### PROVIDED DATA
-- Opening Marker --

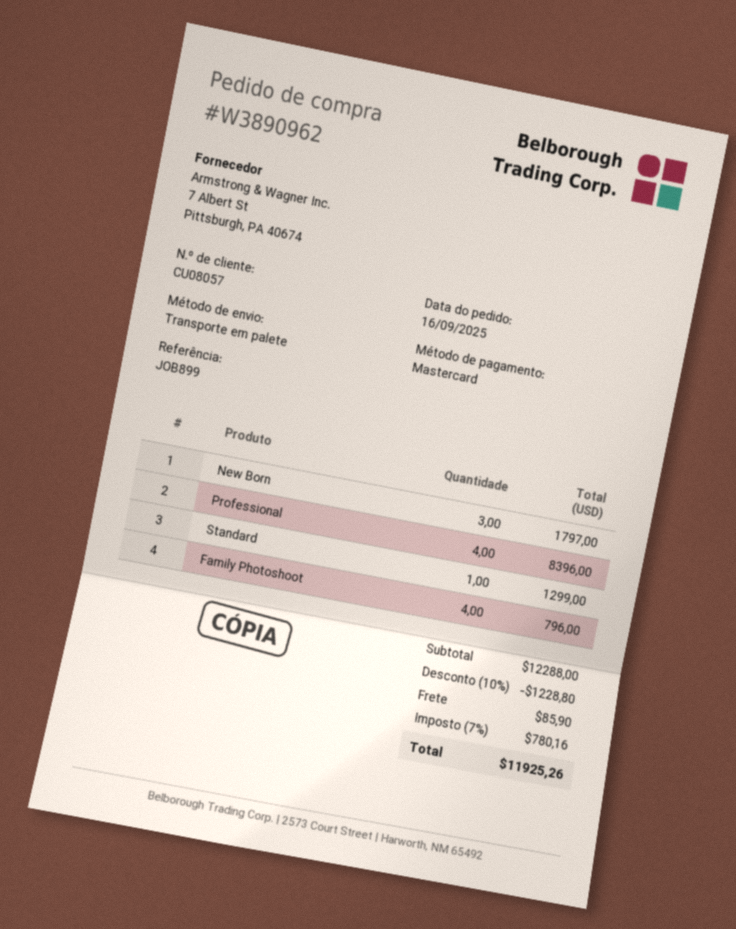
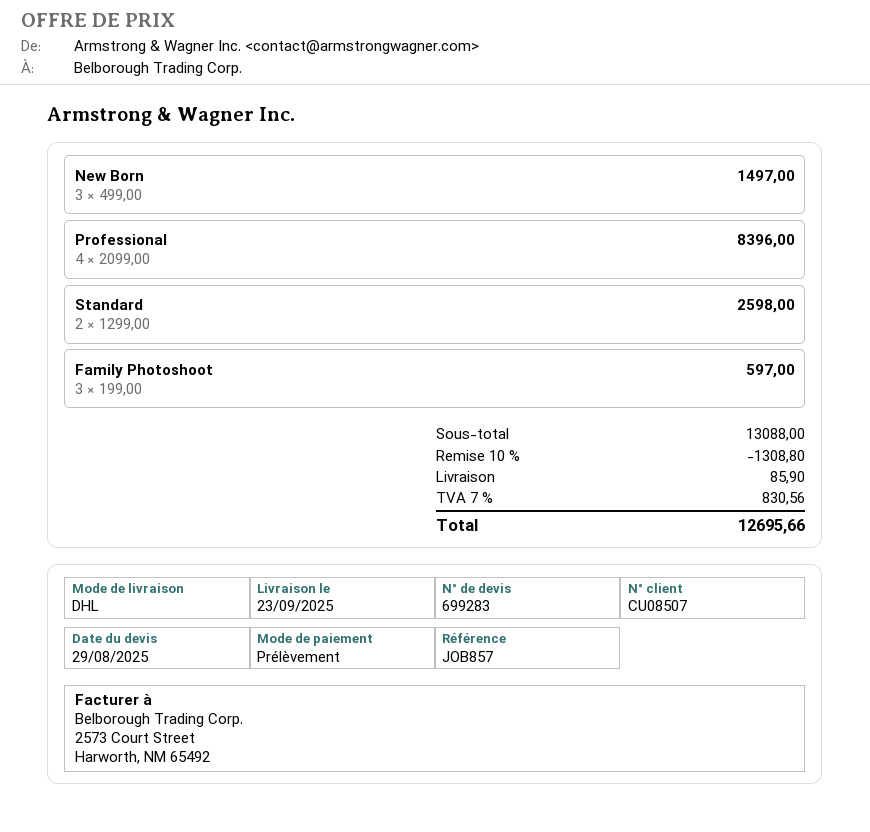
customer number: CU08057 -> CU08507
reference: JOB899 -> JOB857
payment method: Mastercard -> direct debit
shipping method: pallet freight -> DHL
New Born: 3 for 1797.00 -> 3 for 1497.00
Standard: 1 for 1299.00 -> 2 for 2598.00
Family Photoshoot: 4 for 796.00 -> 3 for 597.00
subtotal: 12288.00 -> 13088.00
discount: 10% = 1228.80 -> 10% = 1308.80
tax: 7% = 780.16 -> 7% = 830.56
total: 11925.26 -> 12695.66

-- Closing Marker --

Repeat exactly the lines from the line containing "reference: JOB899 -> JOB857" through the last line of the records above, including both, and nothing else.

### TASK SOLUTION
reference: JOB899 -> JOB857
payment method: Mastercard -> direct debit
shipping method: pallet freight -> DHL
New Born: 3 for 1797.00 -> 3 for 1497.00
Standard: 1 for 1299.00 -> 2 for 2598.00
Family Photoshoot: 4 for 796.00 -> 3 for 597.00
subtotal: 12288.00 -> 13088.00
discount: 10% = 1228.80 -> 10% = 1308.80
tax: 7% = 780.16 -> 7% = 830.56
total: 11925.26 -> 12695.66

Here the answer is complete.